The interest has come from facility operators within the Mid-Atlantic region, such as Pennsylvania, Delaware and Washington, D.C., Fidler said.
"Right now it's more exploratory," Fidler said of the sale process. "We have not received a written offer as of yet."
He said the city has not yet put an asking price on the property.
The building has been marketed through online listing services, as well as a direct-marketing campaign to prospective buyers known to MacKenzie, prospects who have expertise in reusing former commercial and industrial buildings, or they operate senior care, senior living or senior specialty care facilities, according to Fidler.
"Our job on behalf of the city is to make sure we created an awareness that this property is available," he said. "That's our first task at hand."
The city received one offer before MacKenzie became involved, but that offer has not been accepted or denied, according to City Manager Randy Robertson.
He declined to provide details about the offer, but he said it would be considered along with any offers that come through MacKenzie.
The City Council has the final say on any purchase offer, Robertson said. The property will be listed with MacKenzie through the end of this summer, and then the council must decide how it will proceed from that point.
"They're looking for the best fit for the city, so it's not a function of who will give me a certain number," Robertson said regarding potential purchase offers.
He said council members are looking for a use that is associated with economic development, job growth and is "associated with bringing in energy to this community, so there's a lot of variables if you will, a lot of factors to be considered."
The city has also listed the former Aberdeen Moose Lodge, at 102 N. Rogers St., with MacKenzie.
The city acquired that property for $435,000 in late 2014, but it has sat idle. Some proposed uses, such as an Aberdeen Proving Ground related museum or an entertainment venue, have not gained traction.
Mayor Patrick McGrady, who was not in office when the property was purchased, expressed frustration last fall that nothing was happening with it.
The former Moose property was listed with MacKenzie in mid-May, according to Fidler.
Fidler reported to the City Council on July 10 that there had been an offer of $200,000 cash made to his firm by a group that wanted to build a mosque on the property.
"They're effectively buying the real estate, the land," he told city leaders, noting "the building is beyond the point of repair, most likely."

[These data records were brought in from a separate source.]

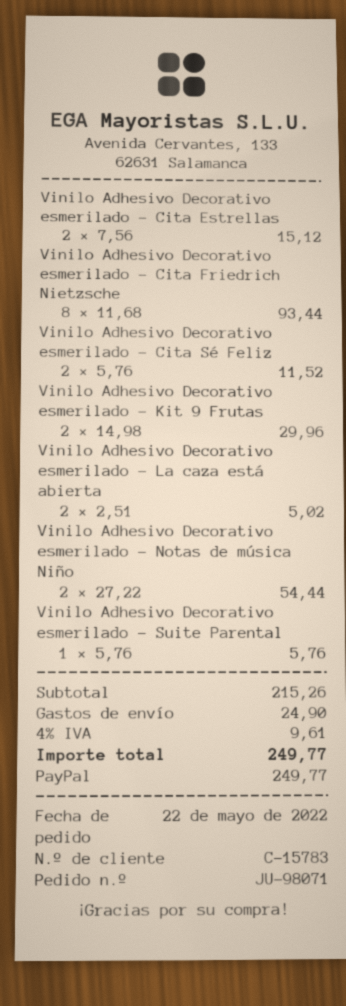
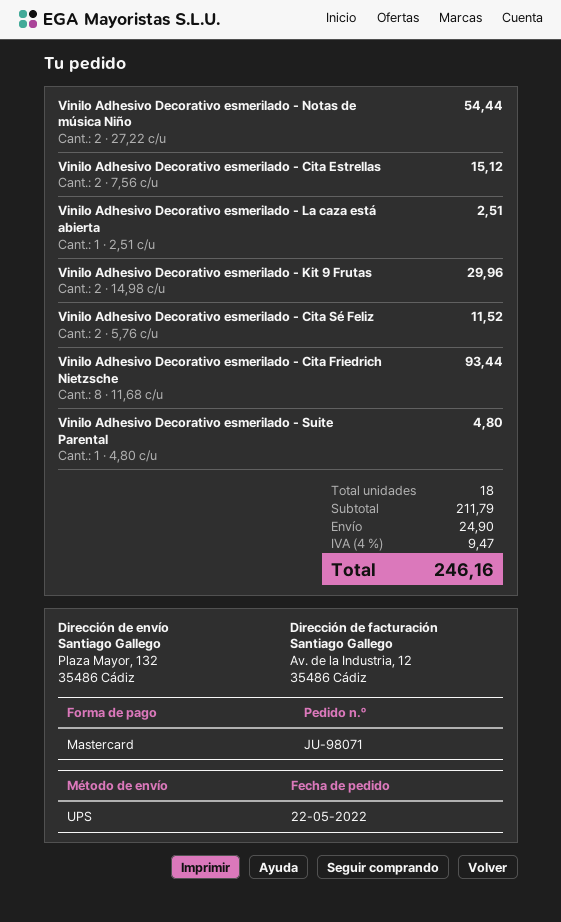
payment method: PayPal -> Mastercard
Vinilo Adhesivo Decorativo esmerilado - La caza está abierta: 2 x 2.51 = 5.02 -> 1 x 2.51 = 2.51
Vinilo Adhesivo Decorativo esmerilado - Suite Parental: 1 x 5.76 = 5.76 -> 1 x 4.80 = 4.80
subtotal: 215.26 -> 211.79
tax: 4% = 9.61 -> 4% = 9.47
total: 249.77 -> 246.16

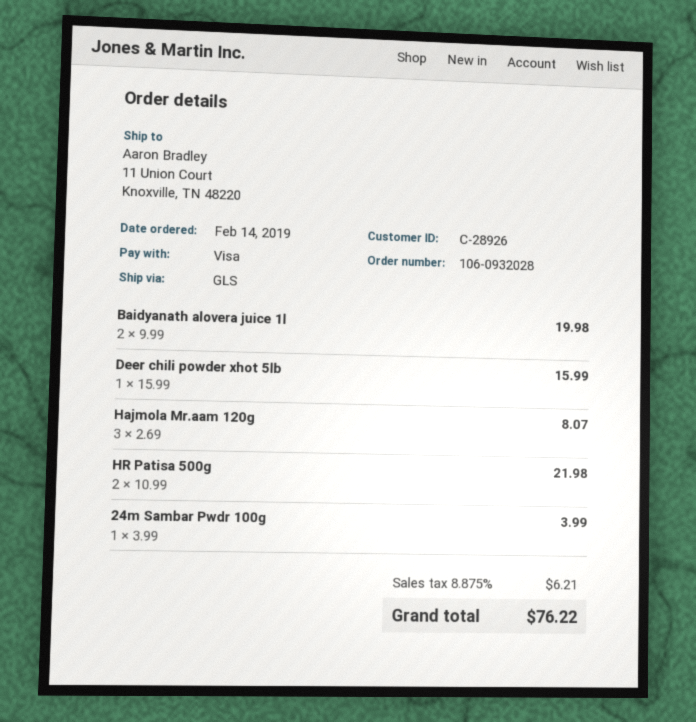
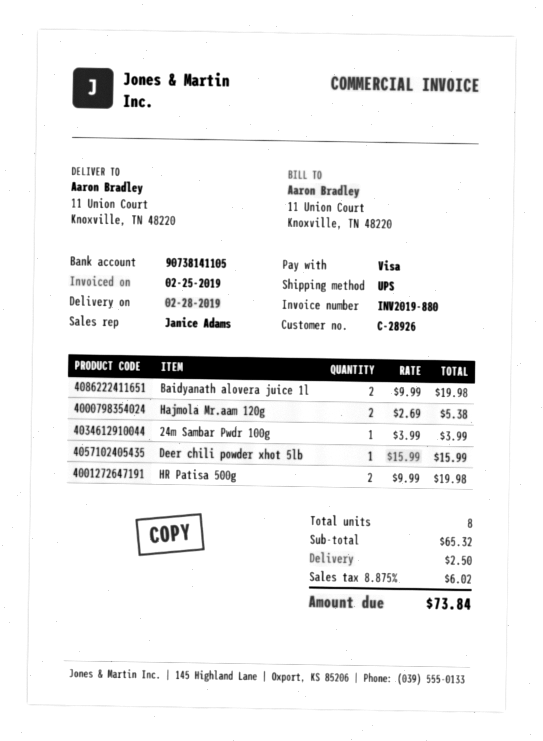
shipping method: GLS -> UPS
Hajmola Mr.aam 120g: 3 x 2.69 = 8.07 -> 2 x 2.69 = 5.38
HR Patisa 500g: 2 x 10.99 = 21.98 -> 2 x 9.99 = 19.98
shipping: none -> 2.50
tax: 8.875% = 6.21 -> 8.875% = 6.02
total: 76.22 -> 73.84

McGrady and council members Melvin Taylor, Steve Goodin and Tim Lindecamp agreed not to proceed with the letter of intent during that meeting. Councilwoman Sandra Landbeck was absent that evening, as she is caring for her son, John, who is recovering from serious injuries suffered in an auto accident.
The city officials noted the 1.16-acre parcel is not zoned for a house of worship.

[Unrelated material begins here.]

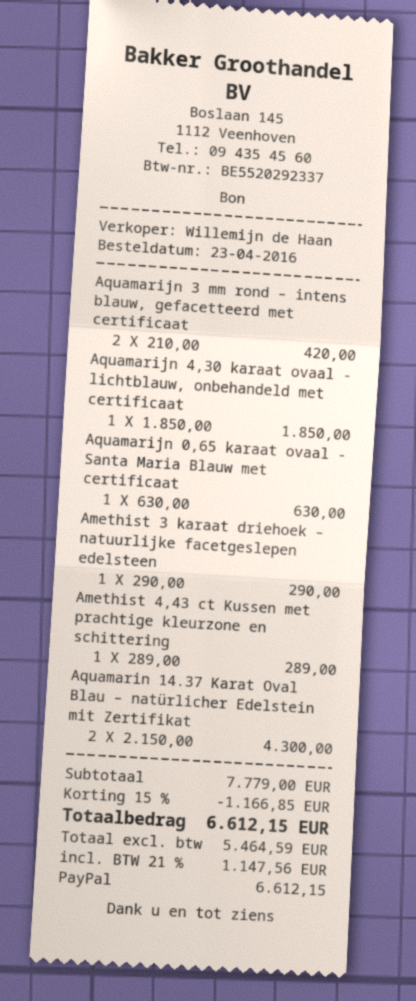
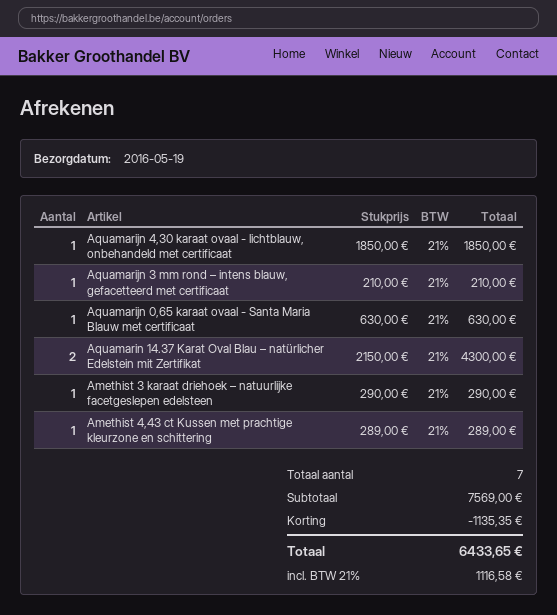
Aquamarijn 3 mm rond – intens blauw, gefacetteerd met certificaat: 2 x 210.00 = 420.00 -> 1 x 210.00 = 210.00
subtotal: 7779.00 -> 7569.00
discount: 1166.85 -> 1135.35
tax: 21% = 1147.56 -> 21% = 1116.58
total: 6612.15 -> 6433.65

"I think we should keep shopping, because we're not zoned for that particular [use]," Lindecamp said.
Taylor also questioned changing zoning for just "one particular property."
"At this point they should maintain their interest level," McGrady instructed Fidler. "If nothing else pans out, we'll think about it, but at this point we're not interested."
The city is also weighing a proposal from Jared Noe, CEO of Suited Four, a Harford County production company, to purchase the Moose property and redevelop it as a performing arts center.
Noe has made prior presentations to city leaders. He and his business partners must form a limited liability corporation to acquire the property, according to Phyllis Grover, the city's director of planning and community development.
Grover said Monday the city has received a letter of intent from Suited Four, but there is no contract of sale yet.
Fidler said his firm has not received any other purchase offers for the site.
"We are still looking at opportunities and prospects for the best use of the property," he said.